Outra possibilidade seria considerar que aço beneficiado seria apenas o produto aço que teria sido objeto de um beneficiamento. Não comportaria outros produtos produzidos com o aço. Em outras palavras, as mercadorias produzidas por industrialização por transformação não estariam sujeitas ao disposto no parágrafo 2º do artigo 5º, e poderiam ter suas saídas internas com destaque da alíquota normal do ICMS. Entretanto, essa possibilidade deve ser afastada, tendo em vista o disposto no artigo 4º da própria Lei n.º 6.979/2015, que concede isenção para as aquisições internas de aço e seus produtos destinados ao processo produtivo. Se o produto continuar a ser aço, ainda que “beneficiado”, suas saídas internas (destinadas à industrialização), necessariamente, significariam entradas (aquisições) internas de outros contribuintes, e, por força do artigo 4º, as respectivas notas fiscais seriam sem destaque de ICMS. Teríamos uma incoerência entre aplicar a isenção do artigo 4º ou alíquota de 12% do parágrafo 2º do artigo 5º. A intenção do legislador é clara no sentido de isentar as entradas internas de aço (e seus produtos), quando destinados à novo processo industrial, e, portanto, a isenção deve prevalecer contra a outra opção.
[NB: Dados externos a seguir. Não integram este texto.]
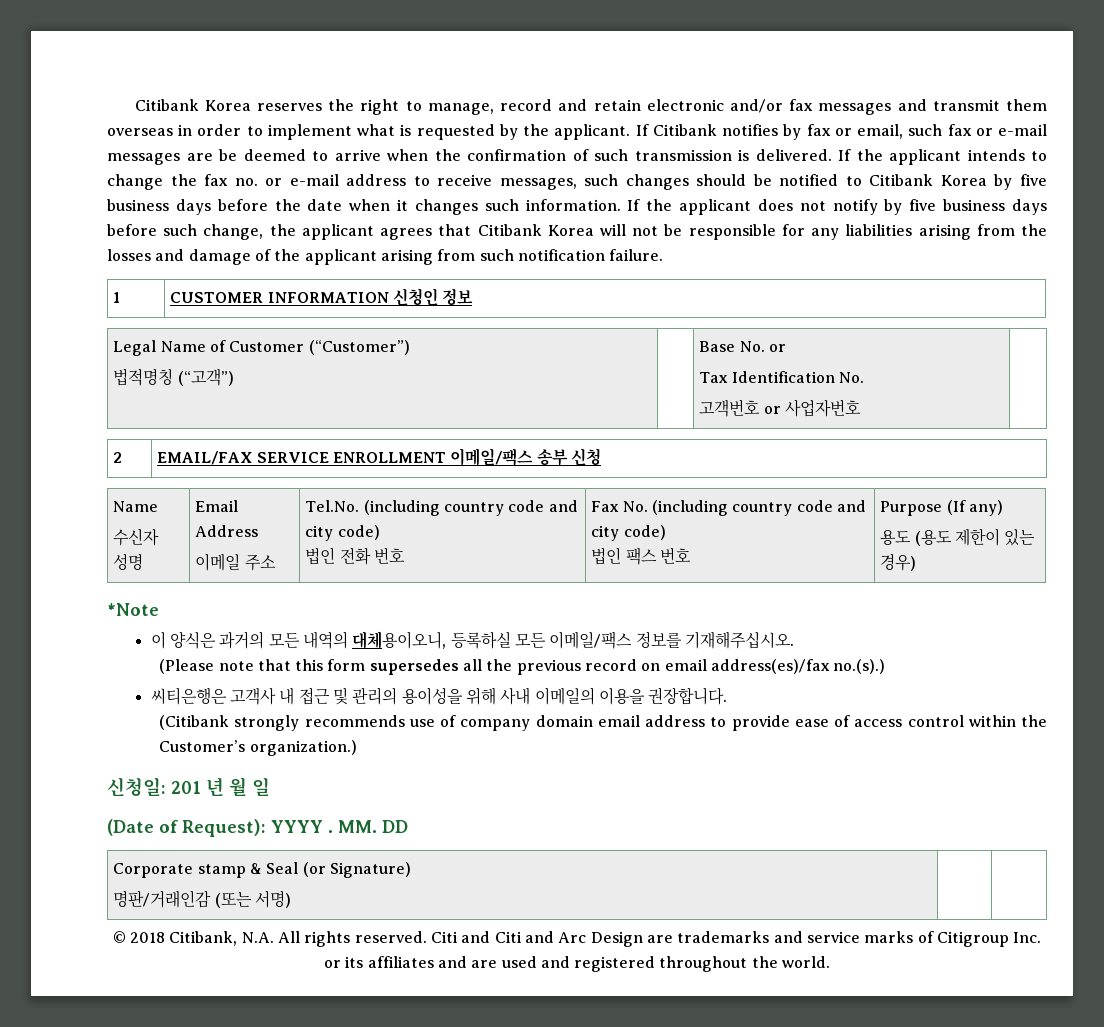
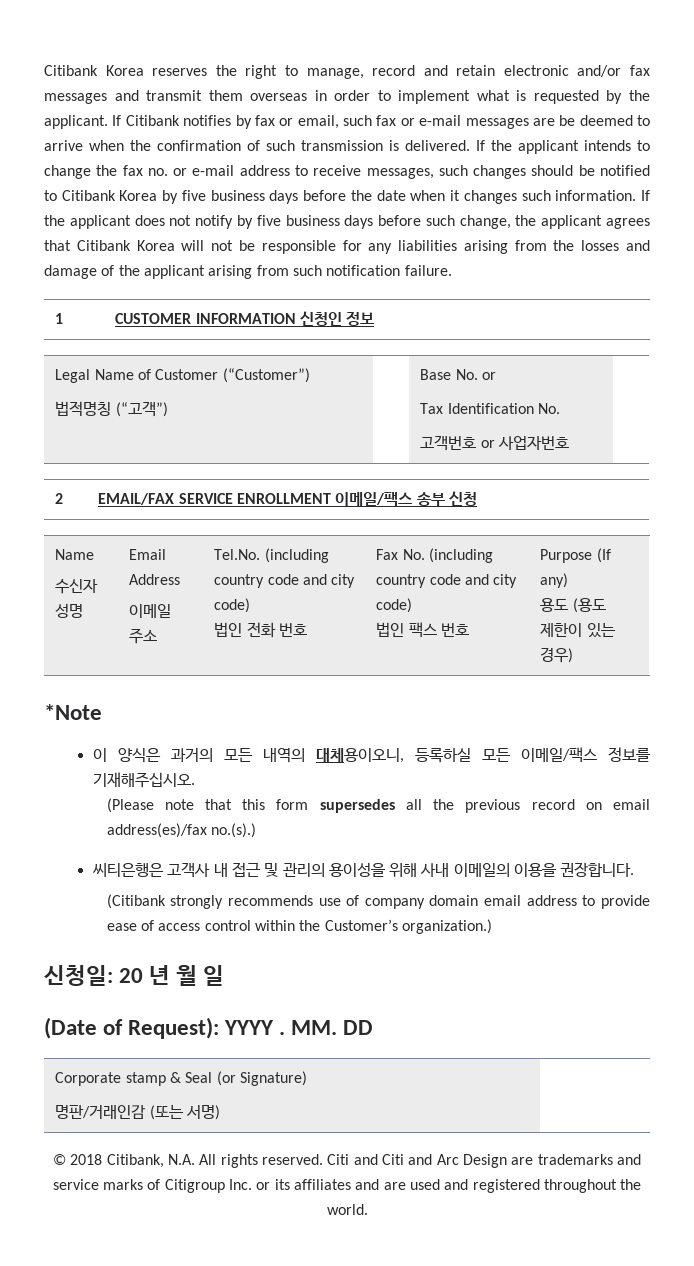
- 신청일: 201 년 월 일
+ 신청일: 20 년 월 일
Ao analisarmos os parágrafos 1º e 2º do artigo 5º, em conjunto, fica nítida, também, a intenção do legislador, em restringir o benefício dado a saída dos produtos ali listados.

Em pesquisa na Internet sobre o assunto, encontramos, dentre outras semelhantes, a seguinte definição para beneficiamento de aço:

Tratamento térmico composto de têmpera seguida de revenido, em temperatura adequada, destinado a obtenção de maior tenacidade combinada com certas propriedades de resistência. Utiliza-se para peças e ferramentas que necessitem de uma boa confirmação de rigidez e tenacidade.

Fica claro que esse beneficiamento de aço é um tratamento dado ao aço, para melhorar suas propriedades, mas sem mudar a natureza, ou seja, continua sendo aço, e caímos no caso da segunda possibilidade acima.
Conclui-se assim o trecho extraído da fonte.